Este martes, Bruselas publica su paquete económico de otoño. Una lista de recomendaciones por país en la que avisa a España que está en riesgo de incumplir la senda de gasto en 2026, es decir, el Gobierno gastará más que lo ha pactado con Bruselas.
La Comisión Europea avisa a Moncloa de que el crecimiento del gasto primario neto en 2026 estará «por encima del techo recomendado por el Consejo». Sin embargo, como la desviación se encuentra por debajo del 0,3% anual y del 0,6% del PIB en el acumulado, Bruselas señala que España se encuentra «en riesgo de no cumplir con las recomendaciones de tope máximo de crecimiento para el gasto primario neto en 2026».

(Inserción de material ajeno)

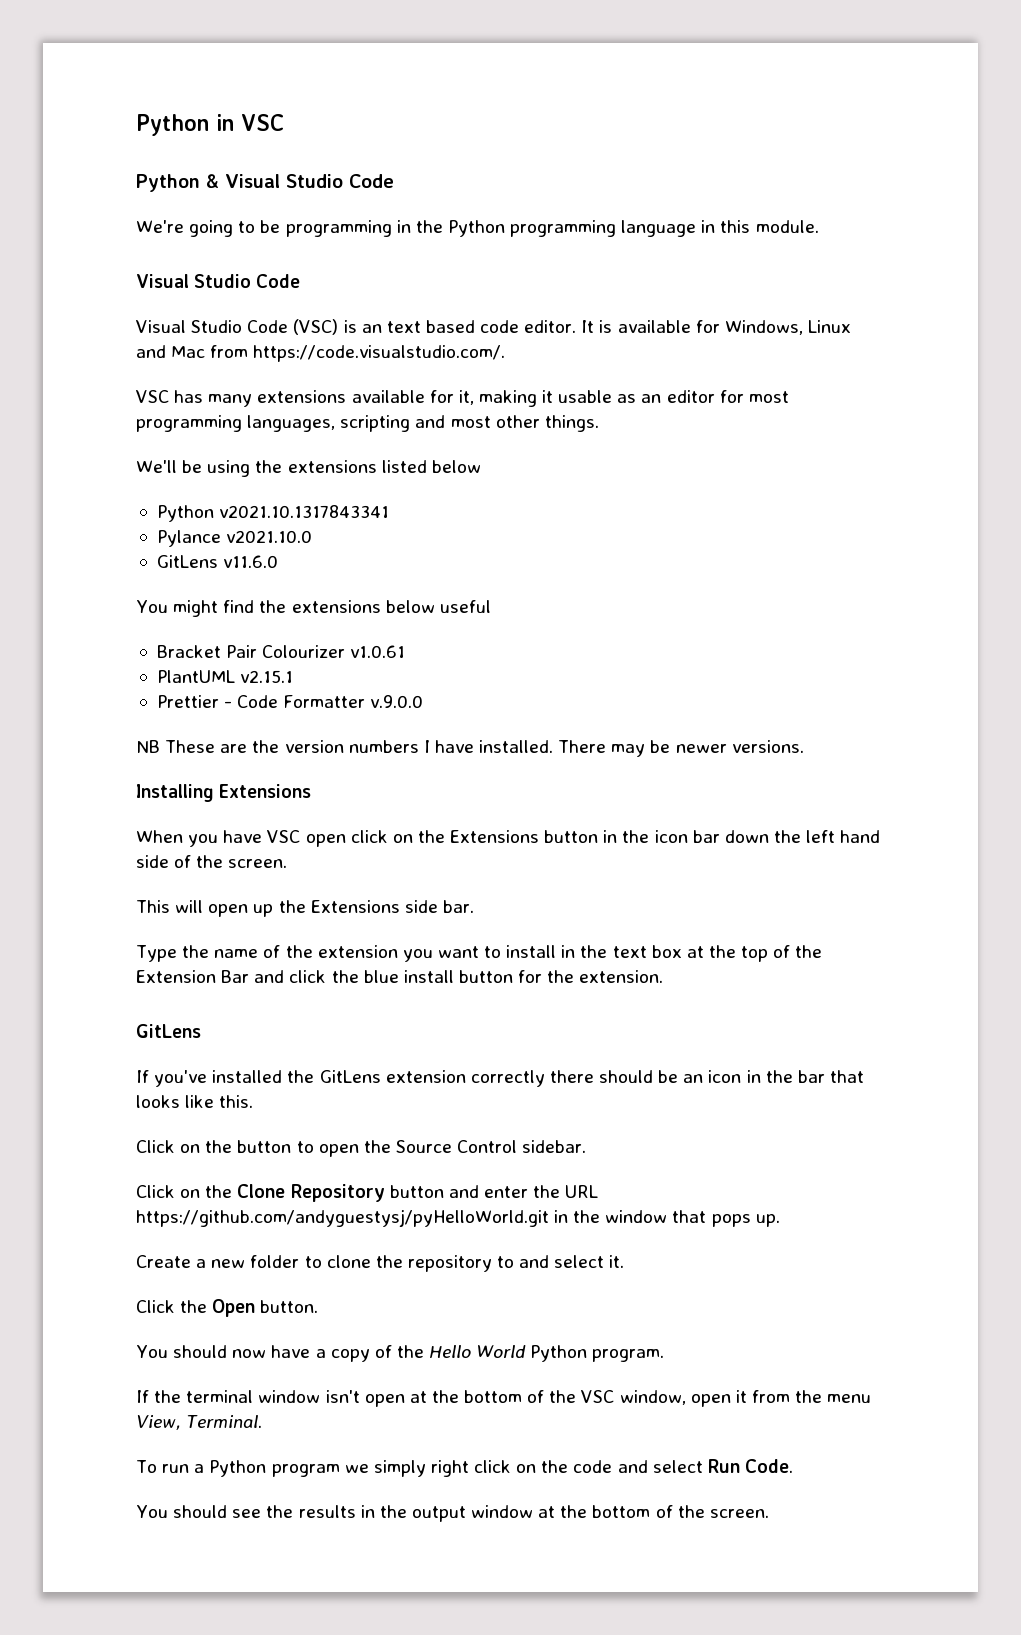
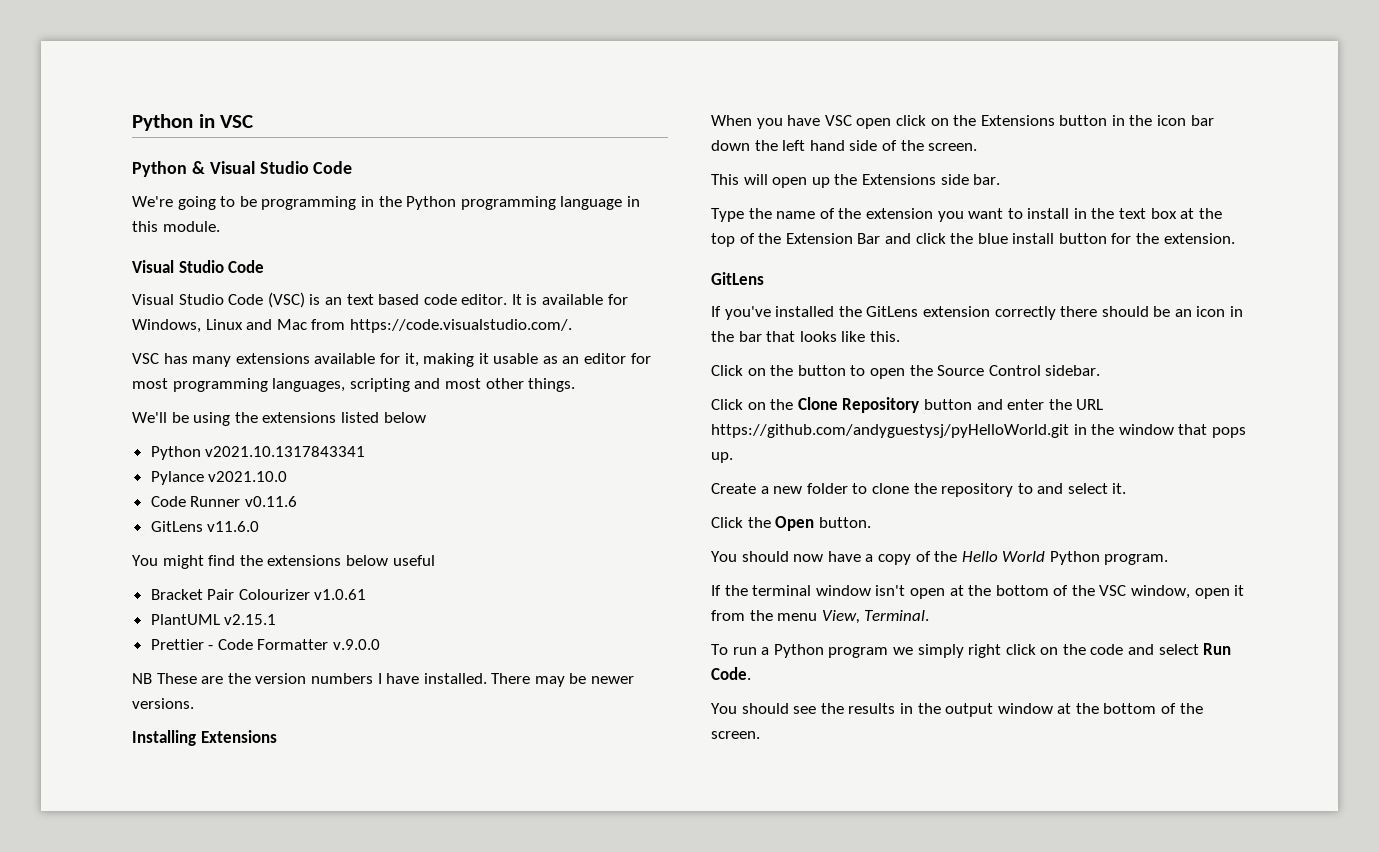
(313, 536) none -> [150,496,297,507] // Code Runner v0.11.6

En su plan fiscal estructural, la Comisión Europea recomendaba al Gobierno que el aumento del techo de gasto no superara el 2,8% en 2026. En su plan fiscal, España pactaba con Bruselas un alza del 3,5%, sin embargo, que el Ejecutivo comunitario prevé que se desvíe un máximo del 0,3% del PIB.
Cabe considerar que la advertencia de Bruselas llega en un contexto en el que el Gobierno no ha presentado presupuestos para el próximo año. Se considera, por tanto, un escenario sin cambios presupuestarios. Es así que apunta en su análisis que «la Comisión sigue supervisando la evolución fiscal en Bélgica y España, y ha tenido en cuenta todas las medidas políticas pertinentes al elaborar sus previsiones de otoño. España tampoco ha presentado un proyecto de presupuesto para 2025».
Este aviso no es nuevo, aunque sí el tono con el que Bruselas se refiere a la desviación de la senda de gasto de España: «en riesgo de no cumplir». Ya el pasado junio, el Ejecutivo comunitario advertía a Madrid que se desviaría en 2025 del techo de gasto marcado para este año, superando en cinco décimas lo estipulado en su plan fiscal estructural, remitido a Bruselas el año pasado.
En junio, la Comisión Europea advertía de que la senda de gasto para cierre de este año se elevará al 4,2% en 2025, frente al 3,7% previsto por el Gobierno. Sin embargo, en este momento contextualizaba dentro de la normalidad que permite la norma la desviación y no hablaba más que de «desviaciones limitadas». España cambia así del grupo de países que cumplen en líneas generales, en junio, al grupo de países que muestran signos de desviación, ahora.
La normativa comunitaria permite una desviación de 0,3% del PIB en un año o del 0,6% en el acumulado de dos años. Esta última sería la coyuntura que se aplicaría al Gobierno. En 2024, España se quedó lejos del 5,3% de incremento de gasto proyectado, lo que le concedía cierto margen para superar la partida prevista este año y, por tanto, seguir cumpliendo con Bruselas. Como parte de la nueva gobernanza económica de la UE, la Comisión Europea pone el foco en que los países cumplan con la senda de gasto y relaja su atención sobre los niveles de déficit, que centraban las miradas de las anteriores reglas fiscales. El nuevo Pacto de Estabilidad y Crecimiento establecía que los países debían enviar a Bruselas un plan fiscal estructural el pasado noviembre.
El plan de España establecía un periodo de 7 años en el que el gasto primario neto experimentará un crecimiento medio al año del 3%, frente al 2,8% que le recomendaba la Comisión Europea en sus anteriores recomendaciones. Es así que, en un análisis detallado, Moncloa estimaba un incremento de gasto del 5,3% en 2024, que no llegó a alcanzar y le daba cierto margen para superar ese 3,7% de techo de gasto que estimaba para el 2025. Para el 2026, fija un techo de gasto del 3,5% y del 3,2% para 2027.